Kantinde elimde duran tostu hiç iştahım olmamasına rağmen bir ısırık aldım. "Nasıl kandırmış herkesi hala anlayamadım." Rüya yine formunda olup en saçma sapan şeylerden bile bir konuşma yaratıyordu bu seferde kafayı İrem'e takmıştı. "Demir bunu terk etmiş biliyor musunuz?"

Berke tostunu çoktan bitirmiş çayını yudumlarken başını salladı. "Ben olsam bende o kızla birlikte olmazdım." durdu ve İrem'i kaçamak bir bakışla süzdü. "Bildiğin yalancı."

"Belki de mutlu olmak istedi." benim konuşmamla birlikte ikisininde bakışları bana döndü.  "Zengin olduğunu sandıklarında aralarına gireceğini biliyordu."

"Ama işte ne demişler yalancının mumu yatsıya kadar yanar." dedi Rüya hiç üzülmediğini belli edercesine. "Abi ben üzüldüm yalnız kıza.

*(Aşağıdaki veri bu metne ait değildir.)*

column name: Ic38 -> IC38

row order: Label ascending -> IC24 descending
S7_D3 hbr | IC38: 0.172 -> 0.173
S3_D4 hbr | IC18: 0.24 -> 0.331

Baksana herkes vebalı gibi davranıyor." Berke'nin sözlerine onaylarcasına başımı salladım. Karşımızda ki kim olursa olsun sonuçta onun üzüntüsüyle mutlu olmak bana çok acımasızca geliyordu. Eğer İrem'in yerinde ben olsaydım onun benimle dalga geçip, aşağılayacağından adım kadar emindim. Rüya kafasını omzuma koyup gülümsedi. "Kendi etti kendi buldu işte. Ada kuşuma neler söyledi o."

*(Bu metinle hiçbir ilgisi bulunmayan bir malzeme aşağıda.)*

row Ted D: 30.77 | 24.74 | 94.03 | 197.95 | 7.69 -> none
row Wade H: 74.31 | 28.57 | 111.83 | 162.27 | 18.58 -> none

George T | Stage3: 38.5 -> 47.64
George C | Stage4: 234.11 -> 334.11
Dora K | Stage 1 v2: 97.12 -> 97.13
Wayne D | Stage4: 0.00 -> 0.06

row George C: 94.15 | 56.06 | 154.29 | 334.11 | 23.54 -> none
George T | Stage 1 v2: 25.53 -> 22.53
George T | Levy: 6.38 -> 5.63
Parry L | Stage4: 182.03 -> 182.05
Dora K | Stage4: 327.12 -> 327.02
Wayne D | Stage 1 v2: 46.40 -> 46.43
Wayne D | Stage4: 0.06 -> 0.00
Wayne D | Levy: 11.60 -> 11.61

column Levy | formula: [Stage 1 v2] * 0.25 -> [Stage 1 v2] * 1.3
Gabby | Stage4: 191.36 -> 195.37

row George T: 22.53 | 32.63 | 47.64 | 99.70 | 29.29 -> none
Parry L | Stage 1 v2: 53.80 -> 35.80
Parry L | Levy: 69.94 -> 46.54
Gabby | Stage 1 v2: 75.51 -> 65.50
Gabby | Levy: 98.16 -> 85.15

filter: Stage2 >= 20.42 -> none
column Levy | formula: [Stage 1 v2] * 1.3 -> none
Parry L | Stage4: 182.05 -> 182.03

"Ada sana mı bakıyor bu?" Berke'nin sesiyle başımı tekrar İrem'in oturduğu masaya çevirdim. Hakikaten bana bakıyordu hemde gözünü bile kırpmadan. "Yalnız hiç iyi bakmıyor." dedi Rüya fark etmemizi sağlamak amacıyla.

Üstümde hissettiğim kafamdan akan sıvıyla aniden sıçradım. Gözlerimi açıp kıyafetlerime baktım üstüme yemek dökülmüştü. Yüzümde, saçımda hissediyordum sıcak yemeği. Bakışlarım bu sefer tam arkamda duran kıza kaydı elinde ki boş tepsi onun döktüğünü gösteriyordu. "Pardon, elim kaydı." dedi hiç samimi olmayan bir sesle.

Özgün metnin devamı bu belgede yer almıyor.